As the night progressed, we glanced at each other but never a nod, not even a slight finger wave. We pretended to look away. My friends and I decided to go watch the drag show. I dwelled on the idea of what would happen, what would be said. Was I the asshole for not being the adult and going up to him? Afterall, wasn't it I that wanted to cement a new friendship or renew the one we had?

After getting bored from watching the ever so predictable drag show, Raven was performing along with her friends and Morgan McMichaels, we walked to the back so my friend could have a smoke. Casually we walked to the very back and there we stood. You were right next to me with your back turned. Truth is at this point I was fine, I was ready for the hello. We both slowly turned and caught each other's attention but neither one of us said a word.
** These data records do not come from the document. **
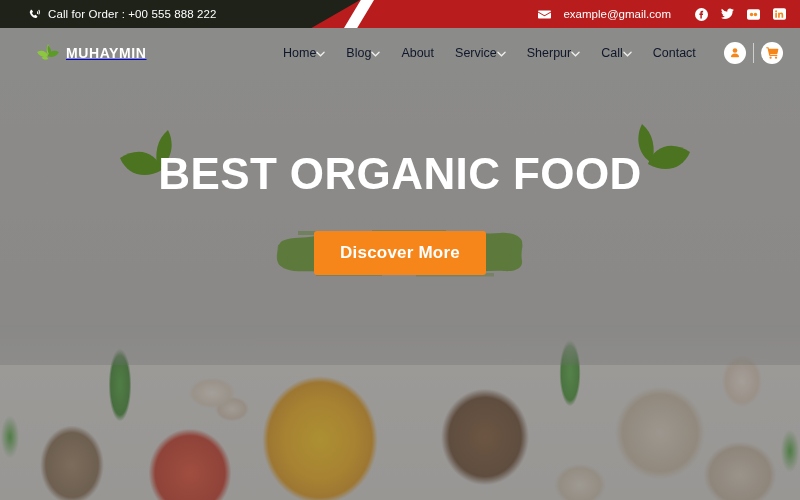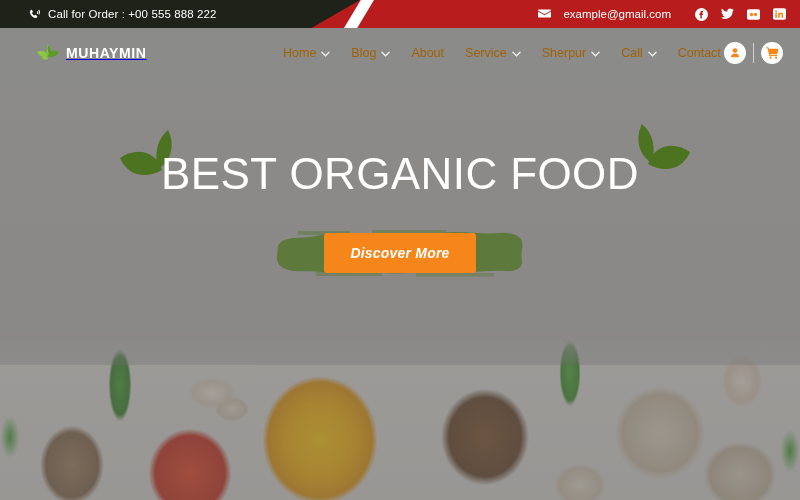--- a/index.html
+++ b/index.html
@@ -39,7 +39,7 @@
     display:flex; align-items:center; gap:0px;
     color:#ffffff; font-size:11.5px;
   }
-  .tb-item { display:flex; align-items:flex-start; gap:12px; margin-right:24px; white-space:nowrap; }
+  .tb-item { display:flex; align-items:flex-end; gap:12px; margin-right:24px; white-space:nowrap; }
   .tb-socials { display:flex; align-items:center; gap:13px; }
   .tb-socials svg { display:block; }
   .ico { display:inline-flex; align-items:center; justify-content:center; }

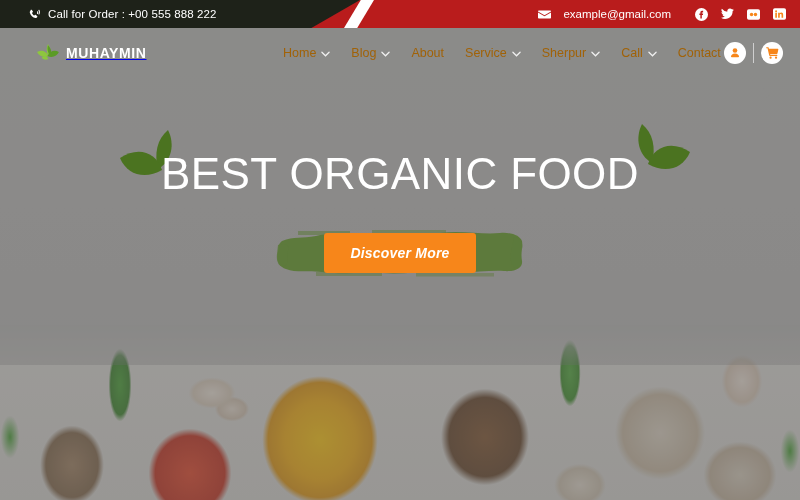--- a/index.html
+++ b/index.html
@@ -130,8 +130,8 @@
     display:flex; align-items:center; gap:0;
   }
   .nav-item {
-    display:flex; align-items:center; gap:5px;
-    color:#a16207; font-size:12.5px; margin-right:21px; white-space:nowrap;
+    display:flex; align-items:center; gap:0;
+    color:#0f172a; font-size:12.5px; margin-right:21px; white-space:nowrap;
     cursor:pointer;
   }
   .nav-item:last-child { margin-right:0; }

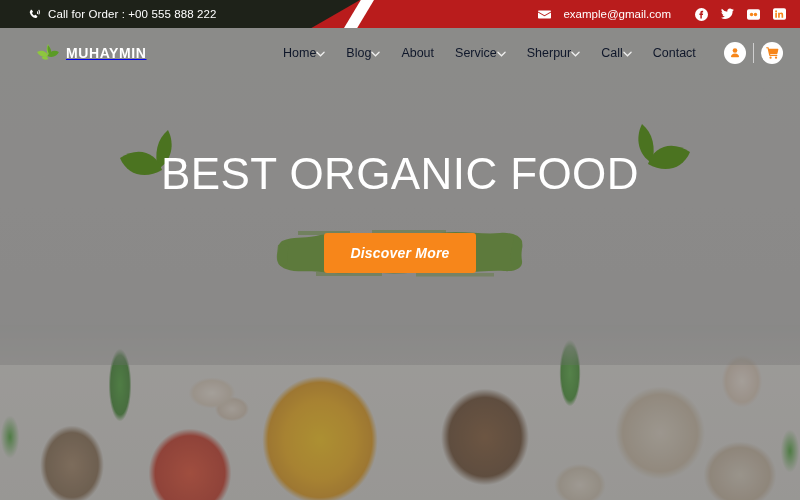--- a/index.html
+++ b/index.html
@@ -152,7 +152,7 @@
     text-align:center;
   }
   .hero-title {
-    color:#ffffff; font-size:44px; font-weight:normal; letter-spacing:.4px;
+    color:#ffffff; font-size:44px; font-weight:bold; letter-spacing:.4px;
     line-height:1.1;
   }
   .hero-sub {

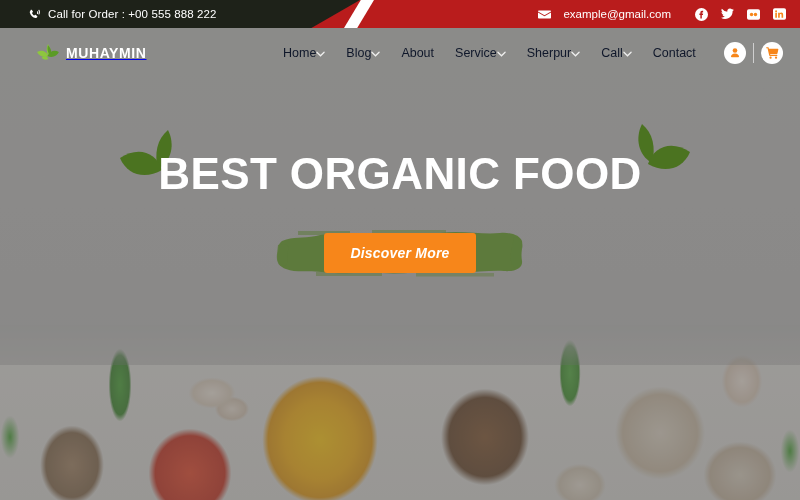--- a/index.html
+++ b/index.html
@@ -172,8 +172,8 @@
     position:relative; z-index:3;
     background:#f7861a; color:#ffffff; border:none;
     font-family:"Liberation Sans", sans-serif;
-    font-size:14px; font-weight:bold; letter-spacing:.2px;
-    padding:12px 26px; border-radius:3px; cursor:pointer;font-style:italic;
+    font-size:17px; font-weight:bold; letter-spacing:.2px;
+    padding:12px 26px; border-radius:3px; cursor:pointer;
   }
 </style>
 </head>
Instead our friends turned us around...I think we both could die.

What was keeping us from saying anything? Where you feeling the same way or did you want to punch my guts out for what I had written about? Why wasn't I mad? Truth is the mad I felt a long time ago went away. I had moved away from being mad, depressed, pensive of everything that had happened. I knew letting go and trying to be friends would be the best...for me. Despite what all my friends were telling me, I needed it. I needed to hear it. Whatever it was or wasn't.

The night was coming to an end and my friends wanted to go. So we gathered in a corner to say our goodbyes. Then my heart stopped. Your face was right there in front of me. This time we both couldn't pretend we didn't see each other. You pulled me aside. What was I waiting for? Trying to listen to your soft voice over the loud music, you said, it was nice seeing you, but I am actually taking off and I wanted to say hello, but I pretended and acted coy as if I couldn't hear you.

Truth is I heard you say it the first time, I just wanted to hear your voice for what might have been the last time we crossed paths and for the finalization of my mental process. Our night was over and so was the party...and I learned it's gonna be alright. We are alright.